- Opening Delimiter -
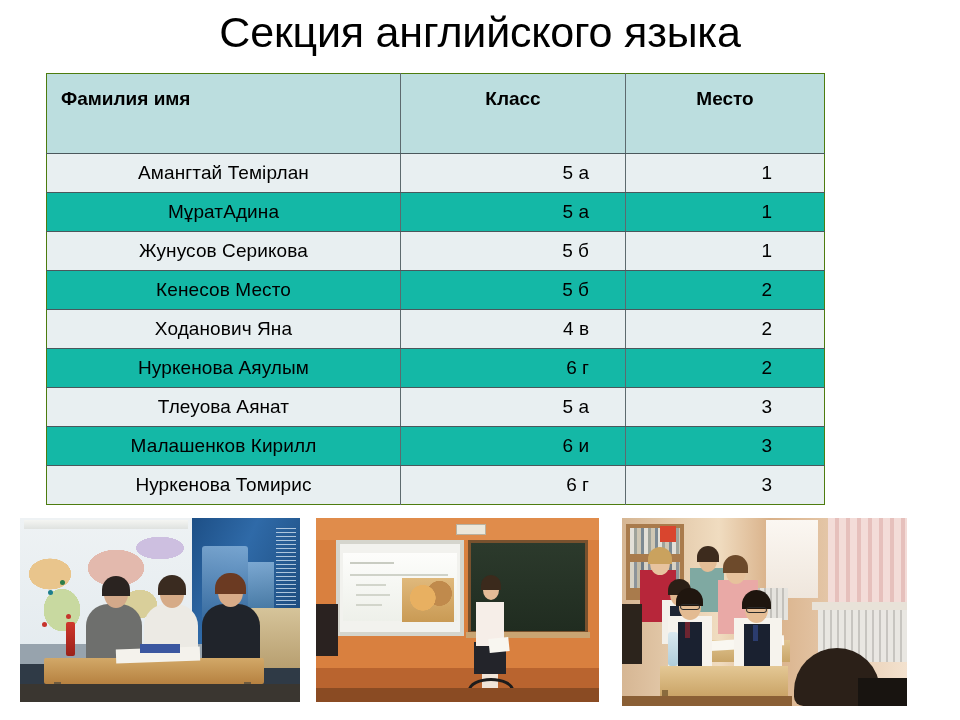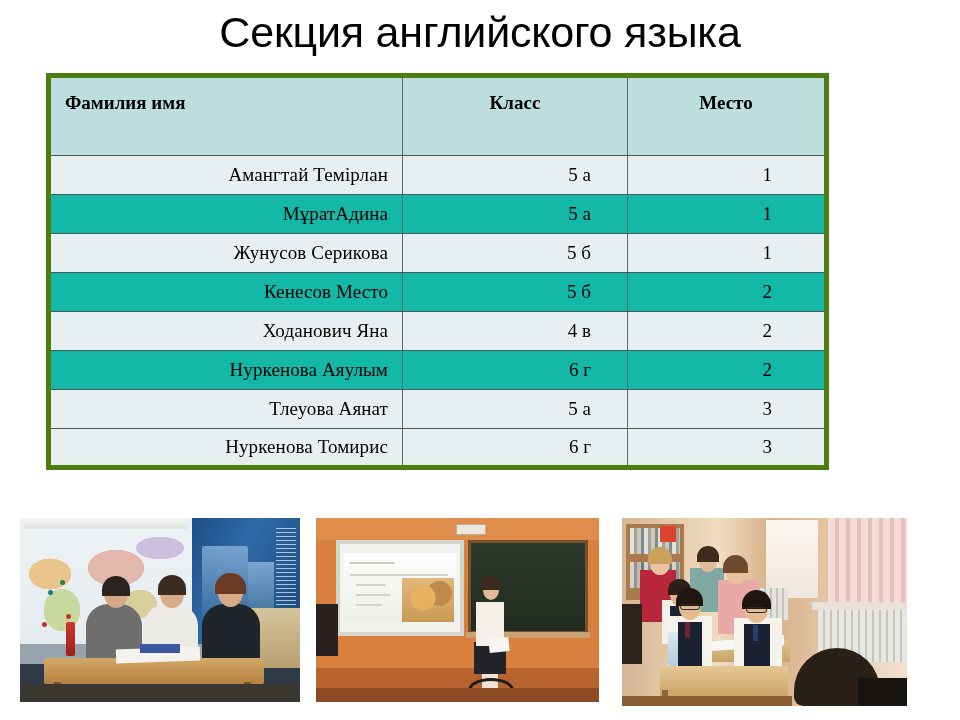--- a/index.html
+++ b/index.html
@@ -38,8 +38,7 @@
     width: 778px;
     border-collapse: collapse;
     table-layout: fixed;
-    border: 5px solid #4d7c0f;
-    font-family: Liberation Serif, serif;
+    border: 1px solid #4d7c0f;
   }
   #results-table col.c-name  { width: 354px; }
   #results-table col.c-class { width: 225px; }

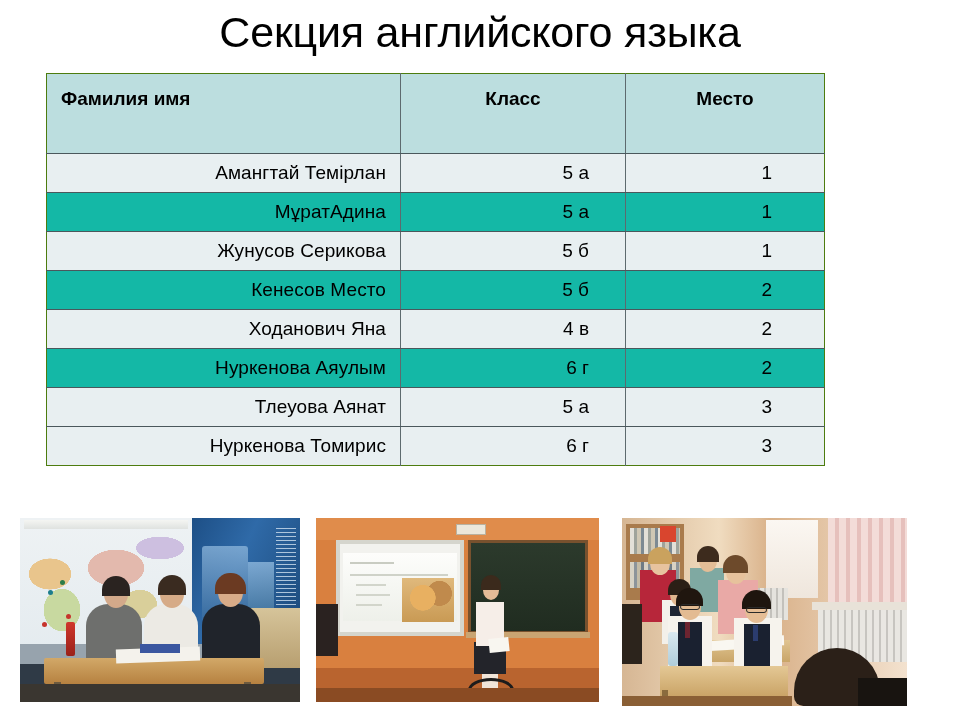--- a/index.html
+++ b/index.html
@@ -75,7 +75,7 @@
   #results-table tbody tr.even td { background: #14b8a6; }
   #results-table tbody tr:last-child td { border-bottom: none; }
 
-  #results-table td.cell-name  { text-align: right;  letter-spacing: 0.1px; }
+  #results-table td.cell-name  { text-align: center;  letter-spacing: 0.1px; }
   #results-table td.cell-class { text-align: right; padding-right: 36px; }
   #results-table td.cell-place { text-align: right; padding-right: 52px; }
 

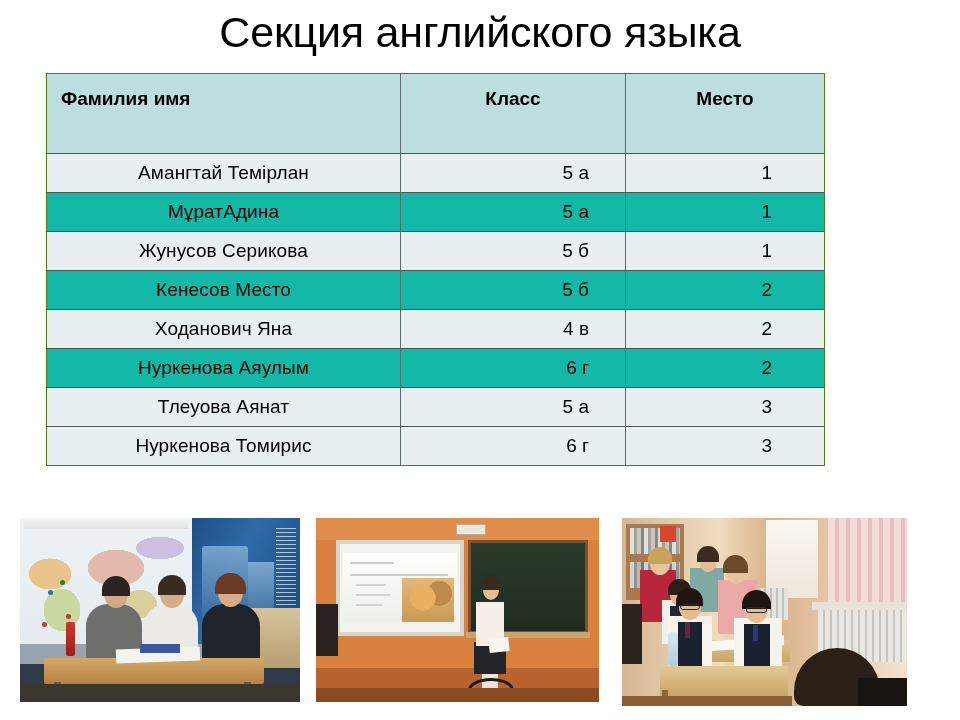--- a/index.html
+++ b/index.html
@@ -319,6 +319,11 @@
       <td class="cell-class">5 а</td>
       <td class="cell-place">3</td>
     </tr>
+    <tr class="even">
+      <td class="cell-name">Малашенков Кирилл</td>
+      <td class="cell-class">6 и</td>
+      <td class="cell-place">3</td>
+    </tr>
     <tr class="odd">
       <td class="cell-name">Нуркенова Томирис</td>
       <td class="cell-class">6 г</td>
- Closing Delimiter -
- Opening Delimiter -
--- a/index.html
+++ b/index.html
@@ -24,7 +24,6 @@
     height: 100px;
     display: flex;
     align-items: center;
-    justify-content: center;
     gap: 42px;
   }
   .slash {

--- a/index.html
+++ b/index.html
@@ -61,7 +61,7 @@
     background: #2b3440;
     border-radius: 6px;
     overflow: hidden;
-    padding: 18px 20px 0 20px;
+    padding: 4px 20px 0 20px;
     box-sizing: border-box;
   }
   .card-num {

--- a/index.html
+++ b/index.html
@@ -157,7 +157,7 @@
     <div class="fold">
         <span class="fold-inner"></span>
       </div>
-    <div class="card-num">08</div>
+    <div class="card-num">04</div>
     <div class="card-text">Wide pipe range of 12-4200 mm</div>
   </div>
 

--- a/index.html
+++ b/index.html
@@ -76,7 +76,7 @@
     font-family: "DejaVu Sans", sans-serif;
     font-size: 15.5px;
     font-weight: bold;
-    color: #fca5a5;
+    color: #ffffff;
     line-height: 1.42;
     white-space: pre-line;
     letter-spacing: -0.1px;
- Closing Delimiter -
Problem details >> In the listing above, find the line with "-61,7 +61,7 @@" and the line with "letter-spacing: -0.1px;". Output those two lines and every line between them, exactly as written.

Response below >>
@@ -61,7 +61,7 @@
     background: #2b3440;
     border-radius: 6px;
     overflow: hidden;
-    padding: 18px 20px 0 20px;
+    padding: 4px 20px 0 20px;
     box-sizing: border-box;
   }
   .card-num {

--- a/index.html
+++ b/index.html
@@ -157,7 +157,7 @@
     <div class="fold">
         <span class="fold-inner"></span>
       </div>
-    <div class="card-num">08</div>
+    <div class="card-num">04</div>
     <div class="card-text">Wide pipe range of 12-4200 mm</div>
   </div>
 

--- a/index.html
+++ b/index.html
@@ -76,7 +76,7 @@
     font-family: "DejaVu Sans", sans-serif;
     font-size: 15.5px;
     font-weight: bold;
-    color: #fca5a5;
+    color: #ffffff;
     line-height: 1.42;
     white-space: pre-line;
     letter-spacing: -0.1px;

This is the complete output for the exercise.